Secondly, Dick mentioned at the end in his review there, I think you said volumes in October were running a little bit behind September pace but still the economy is building.
Is that because of the certain sectors that you are seeing increase now or where would, where is that confidence coming from?
- Chairman, President, and CEO
Well, we are seeing very strong growth in the industrial products area as we talked about when should be a good accounts receivable been engineer of things to come, things like lumber or housing, construction, stone and sands and gravel, cement for highways and buildings and offices, scrap for steel.
Most areas of industrial products, in fact, I think all but one line item that we of the 18 we measure is very positive.

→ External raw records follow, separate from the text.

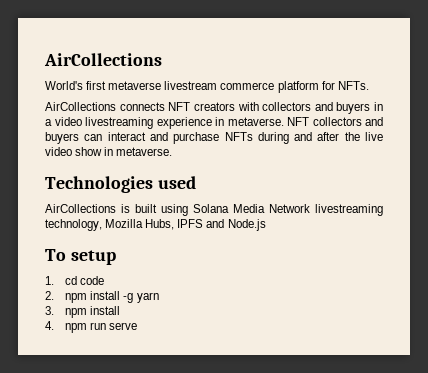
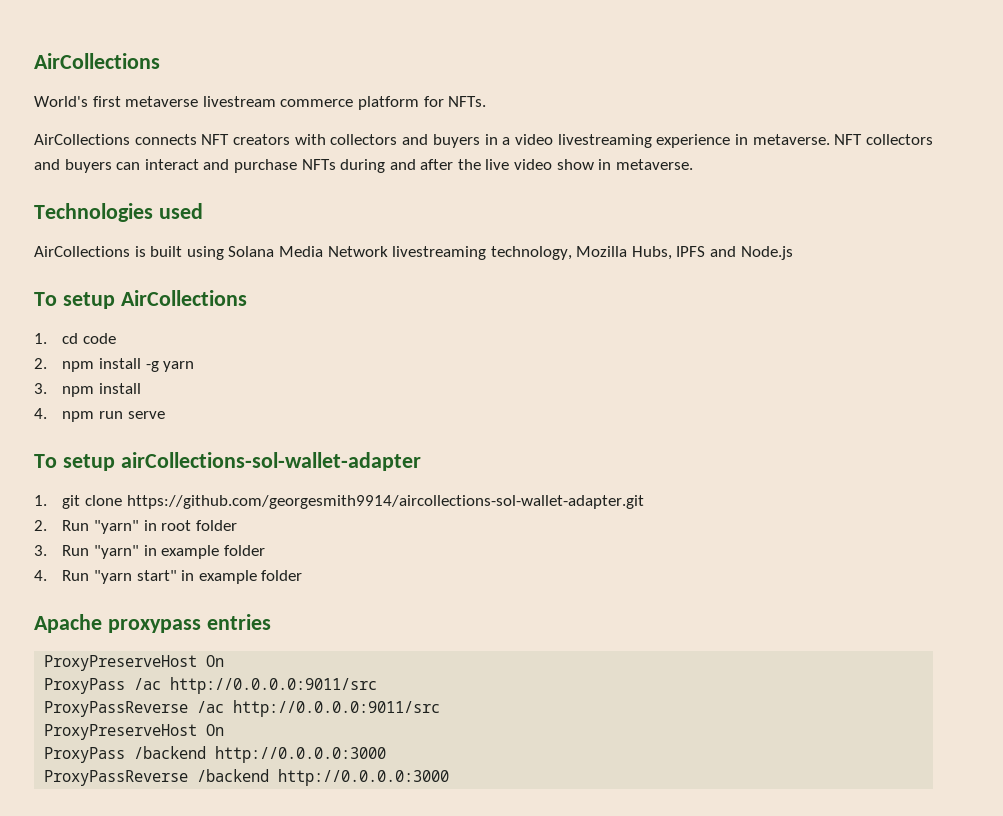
- To setup
+ To setup AirCollections
+ To setup airCollections-sol-wallet-adapter
+ 1. git clone https://github.com/georgesmith9914/aircollections-sol-wallet-adapter.git
+ 2. Run "yarn" in root folder
+ 3. Run "yarn" in example folder
+ 4. Run "yarn start" in example folder
+ Apache proxypass entries
+ ProxyPreserveHost On
+ ProxyPass /ac http://0.0.0.0:9011/src
+ ProxyPassReverse /ac http://0.0.0.0:9011/src
+ ProxyPreserveHost On
+ ProxyPass /backend http://0.0.0.0:3000
+ ProxyPassReverse /backend http://0.0.0.0:3000

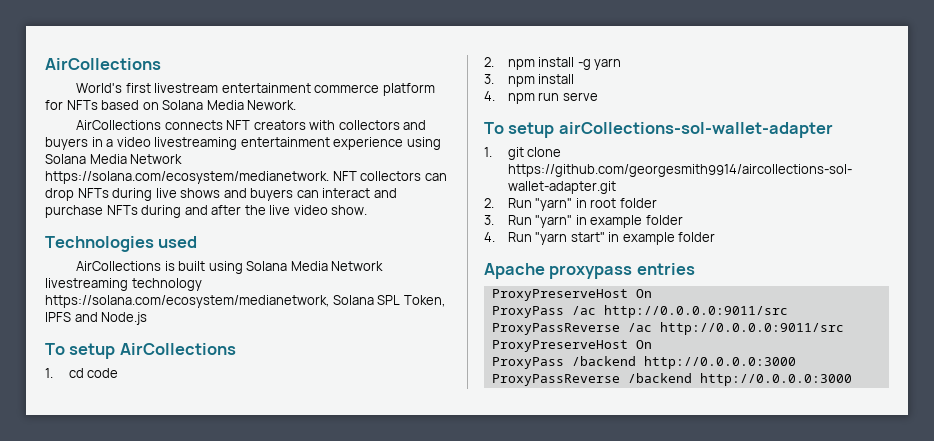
- World's first metaverse livestream commerce platform for NFTs.
+ World's first livestream entertainment commerce platform for NFTs based on Solana Media Nework.
- AirCollections connects NFT creators with collectors and buyers in a video livestreaming experience in metaverse. NFT collectors and buyers can interact and purchase NFTs during and after the live video show in metaverse.
+ AirCollections connects NFT creators with collectors and buyers in a video livestreaming entertainment experience using Solana Media Network https://solana.com/ecosystem/medianetwork. NFT collectors can drop NFTs during live shows and buyers can interact and purchase NFTs during and after the live video show.
- AirCollections is built using Solana Media Network livestreaming technology, Mozilla Hubs, IPFS and Node.js
+ AirCollections is built using Solana Media Network livestreaming technology https://solana.com/ecosystem/medianetwork, Solana SPL Token, IPFS and Node.js

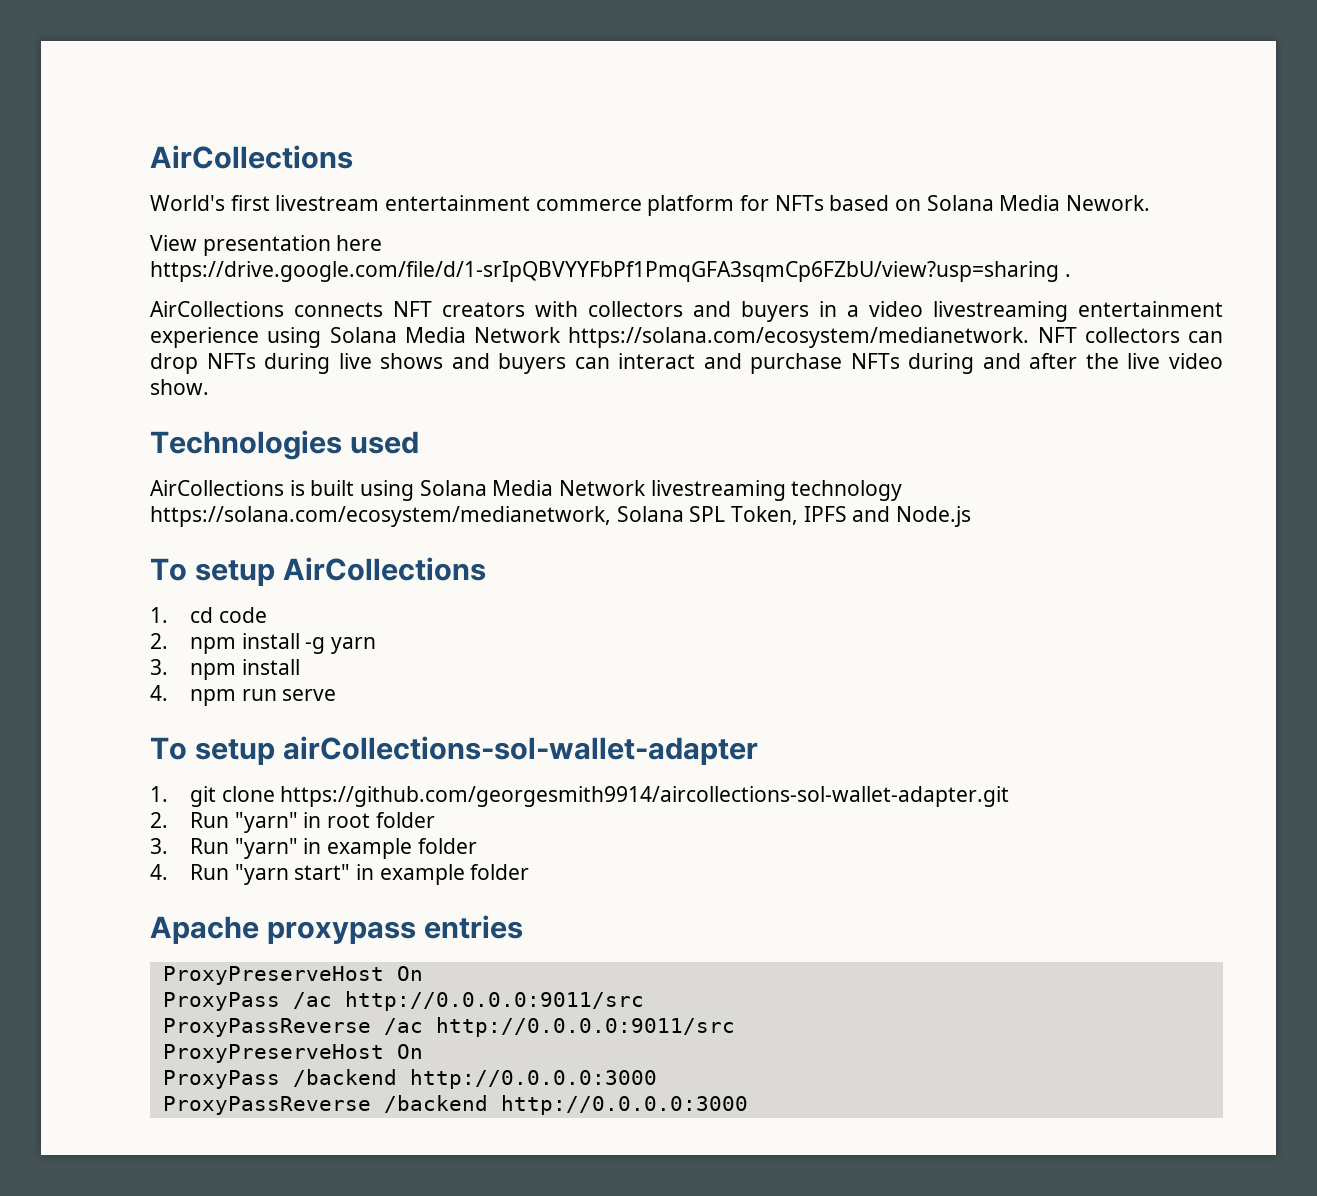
+ View presentation here https://drive.google.com/file/d/1-srIpQBVYYFbPf1PmqGFA3sqmCp6FZbU/view?usp=sharing .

While automotive is down a little bit we are comparing against record levels so auto sales, while they are not as strong as the manufacturers or us either one would like, are still excellent.
Our ag business is very strong, our energy business is very strong.
One area of real disappointment is chemicals because of the high stock feed cost.
No question about it is retarding kept chemical production, but it feels to us like business has got a stronger tone to it.
- Analyst
Sounds great.
Just a final question, perhaps it goes to Ike or anyone on coal contracts obviously we heard a lot of back and forth of contracts that are being win and lost against Burlington northern.
Can you talk a little bit about kind of your pricing strategy with respect to continual rollover of contracts and talk about if you have any more large contracts coming up for expiration in the next quarter or so?
- Chairman, President, and CEO
Let me start and Ike will add a lot of tech color to this.
Our game plan is pure and simple.
With look at every deal that comes down the road and we bid it based on our all in cost, capital requirement, whatever else goes into it to meet an acceptable profitability standard for us.
As I said many, many times coal was the second more profitable commodity we handle.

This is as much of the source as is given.